Susannah Lutze

Personal information
- Nationality: Australian
- Born: 19 May 2004 (age 22) Irvine, Scotland
- Home town: Surrey Hills, Victoria, Australia
- Height: 173 cm (5 ft 8 in)

Sport
- Country: Australia
- Sport: Para-rowing
- Club: Banks Rowing Club
- Coached by: James Loveday

= Susannah Lutze =

Australian rower (born 2004)

Susannah Lutze (born 19 May 2004) is an Australian Paralympic rower. She competed at the 2024 Paris Paralympics.

== Personal ==
Lutze was born on 19 May 2004 at Irvine, Scotland. She was born with clubfoot. Four years of treatment improved the condition but she still has limited ankle mobility and muscle atrophy in her left leg. Her family moved from Scotland to Melbourne in 2008. She attended Camberwell Girls Grammar School and Carey Baptist Grammar School in Melbourne.

== Rowing ==
At high school, Lutze played many sports including tennis, hockey, dance, swimming and netball. She took up rowing in 2020 due to knee and ankle injuries from field sports. In 2023, she was selected for her first Australian Para Rowing Team and it won the PR3 Mix 4+ at Gavirate International Para Rowing Regatta. She is a member of the Banks Rowing Club.

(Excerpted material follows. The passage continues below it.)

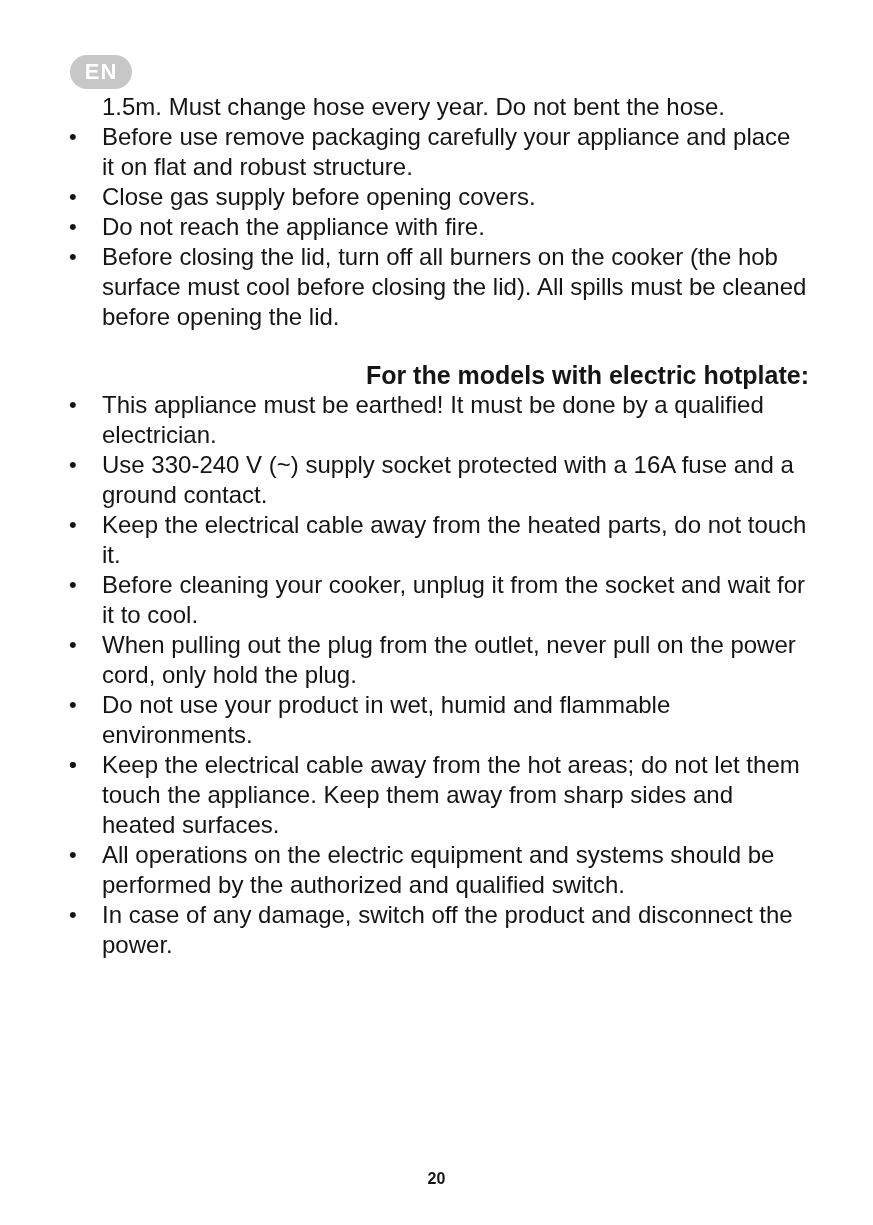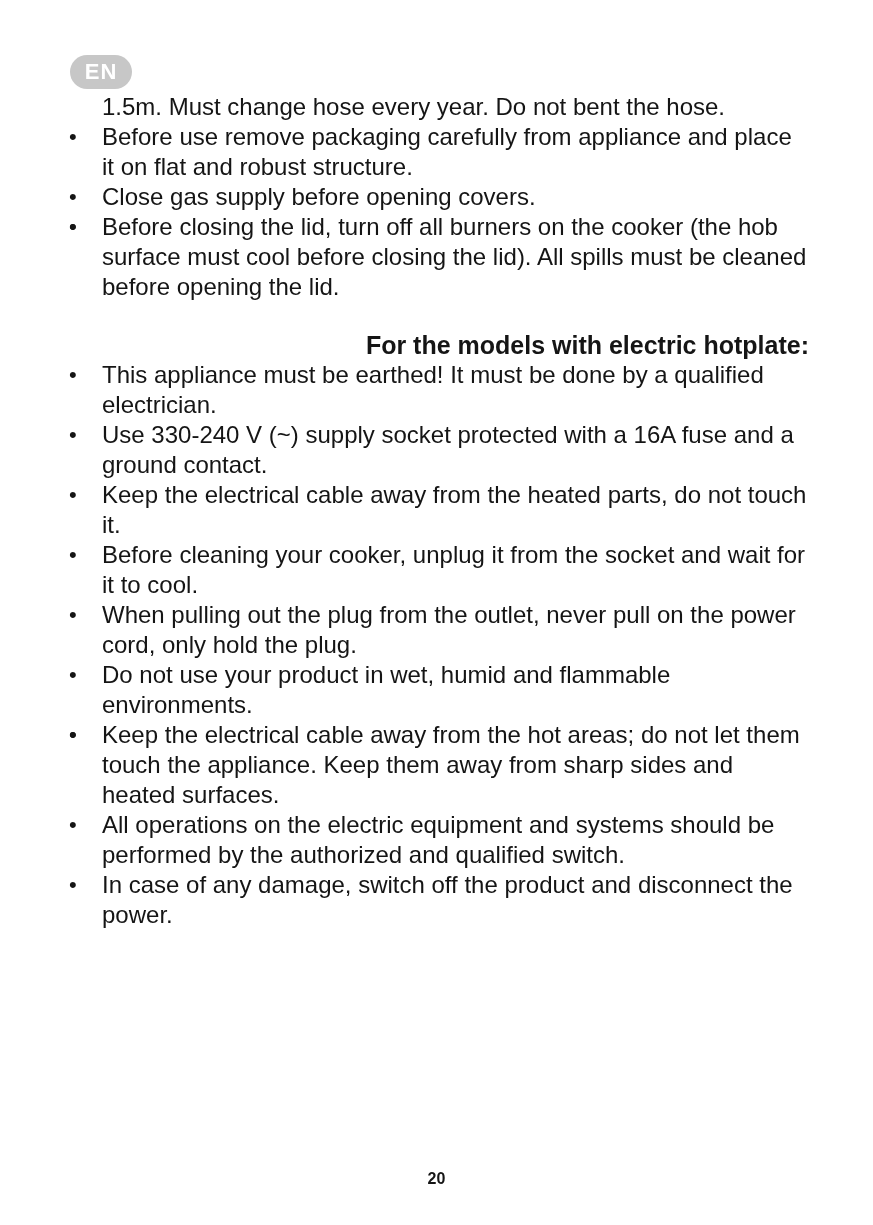"Before use remove packaging carefully" span.bullet-text { text: from -> your }
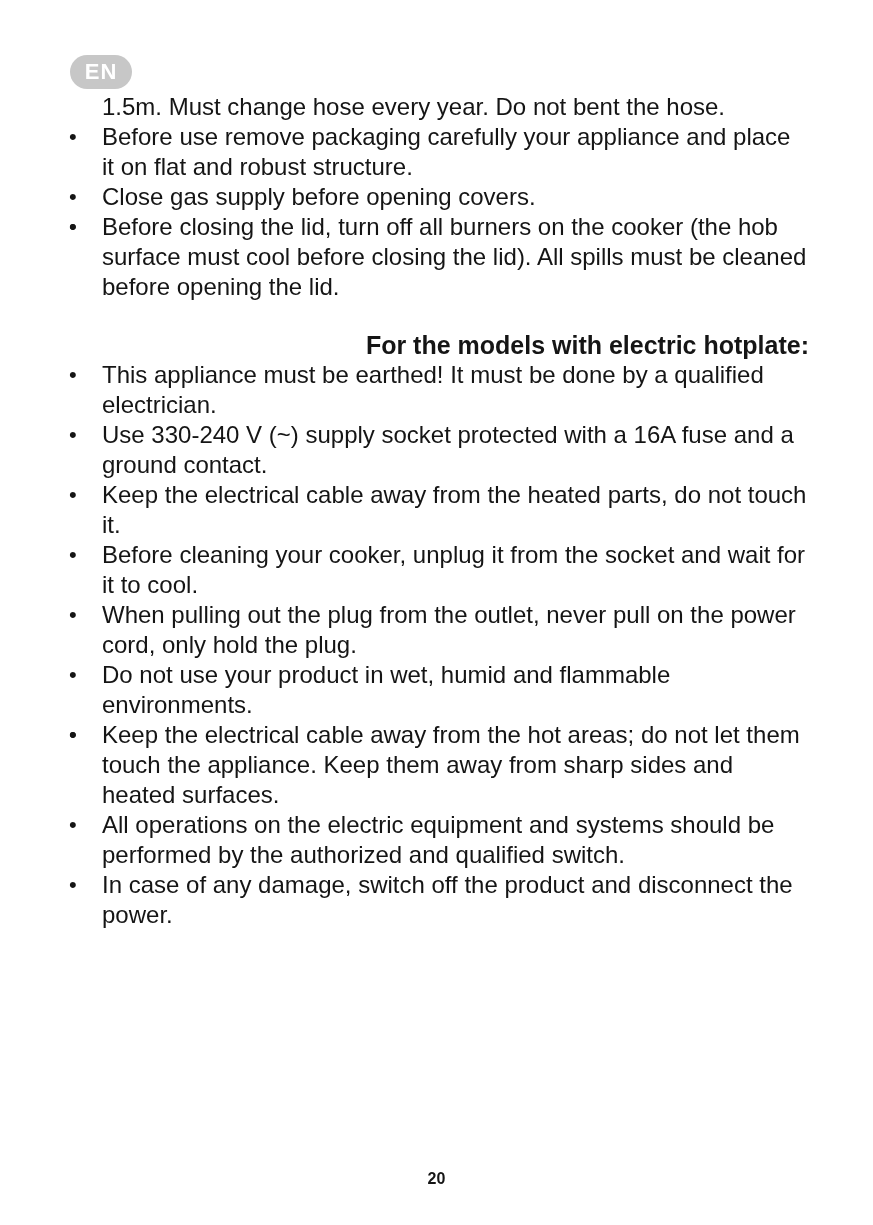"Do not reach the appliance" span.bullet-text { html: none -> <span>Do not reach the appliance with fire.</span> }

At the 2024 Paris Paralympics, she was a member of the PR3 mixed coxed four that included Alexandra Viney, Tom Birtwhistle, Tobiah Goffsassen and Hannah Cowap (cox). They finished fifth.

In 2023, she was awarded a Tier 2 Scholarship within the 2024 Sport Australia Hall of Fame Scholarship and Mentoring Program.